/---

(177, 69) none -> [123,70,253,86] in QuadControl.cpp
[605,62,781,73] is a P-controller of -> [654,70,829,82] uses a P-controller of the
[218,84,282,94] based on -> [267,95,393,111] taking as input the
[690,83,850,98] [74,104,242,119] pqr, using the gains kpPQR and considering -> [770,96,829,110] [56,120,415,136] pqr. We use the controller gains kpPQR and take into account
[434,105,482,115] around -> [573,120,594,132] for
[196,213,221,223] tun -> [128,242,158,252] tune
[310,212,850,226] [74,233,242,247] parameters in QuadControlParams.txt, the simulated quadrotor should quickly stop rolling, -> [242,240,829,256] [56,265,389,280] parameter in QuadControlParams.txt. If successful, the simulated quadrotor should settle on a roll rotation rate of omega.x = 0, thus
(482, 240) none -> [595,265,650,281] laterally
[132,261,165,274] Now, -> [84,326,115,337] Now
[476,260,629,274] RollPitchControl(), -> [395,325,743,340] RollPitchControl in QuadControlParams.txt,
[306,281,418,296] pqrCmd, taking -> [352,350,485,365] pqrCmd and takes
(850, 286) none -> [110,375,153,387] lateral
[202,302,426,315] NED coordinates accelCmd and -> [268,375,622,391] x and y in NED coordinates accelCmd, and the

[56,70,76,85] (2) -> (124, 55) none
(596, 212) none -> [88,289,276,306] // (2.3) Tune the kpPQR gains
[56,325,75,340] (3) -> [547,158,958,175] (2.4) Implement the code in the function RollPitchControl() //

\---

> _WHAT IS NEEDED_
Give the entries again, every one of them exactly.

> _ANSWER FOR THIS EXERCISE_
(177, 69) none -> [123,70,253,86] in QuadControl.cpp
[605,62,781,73] is a P-controller of -> [654,70,829,82] uses a P-controller of the
[218,84,282,94] based on -> [267,95,393,111] taking as input the
[690,83,850,98] [74,104,242,119] pqr, using the gains kpPQR and considering -> [770,96,829,110] [56,120,415,136] pqr. We use the controller gains kpPQR and take into account
[434,105,482,115] around -> [573,120,594,132] for
[196,213,221,223] tun -> [128,242,158,252] tune
[310,212,850,226] [74,233,242,247] parameters in QuadControlParams.txt, the simulated quadrotor should quickly stop rolling, -> [242,240,829,256] [56,265,389,280] parameter in QuadControlParams.txt. If successful, the simulated quadrotor should settle on a roll rotation rate of omega.x = 0, thus
(482, 240) none -> [595,265,650,281] laterally
[132,261,165,274] Now, -> [84,326,115,337] Now
[476,260,629,274] RollPitchControl(), -> [395,325,743,340] RollPitchControl in QuadControlParams.txt,
[306,281,418,296] pqrCmd, taking -> [352,350,485,365] pqrCmd and takes
(850, 286) none -> [110,375,153,387] lateral
[202,302,426,315] NED coordinates accelCmd and -> [268,375,622,391] x and y in NED coordinates accelCmd, and the

[56,70,76,85] (2) -> (124, 55) none
(596, 212) none -> [88,289,276,306] // (2.3) Tune the kpPQR gains
[56,325,75,340] (3) -> [547,158,958,175] (2.4) Implement the code in the function RollPitchControl() //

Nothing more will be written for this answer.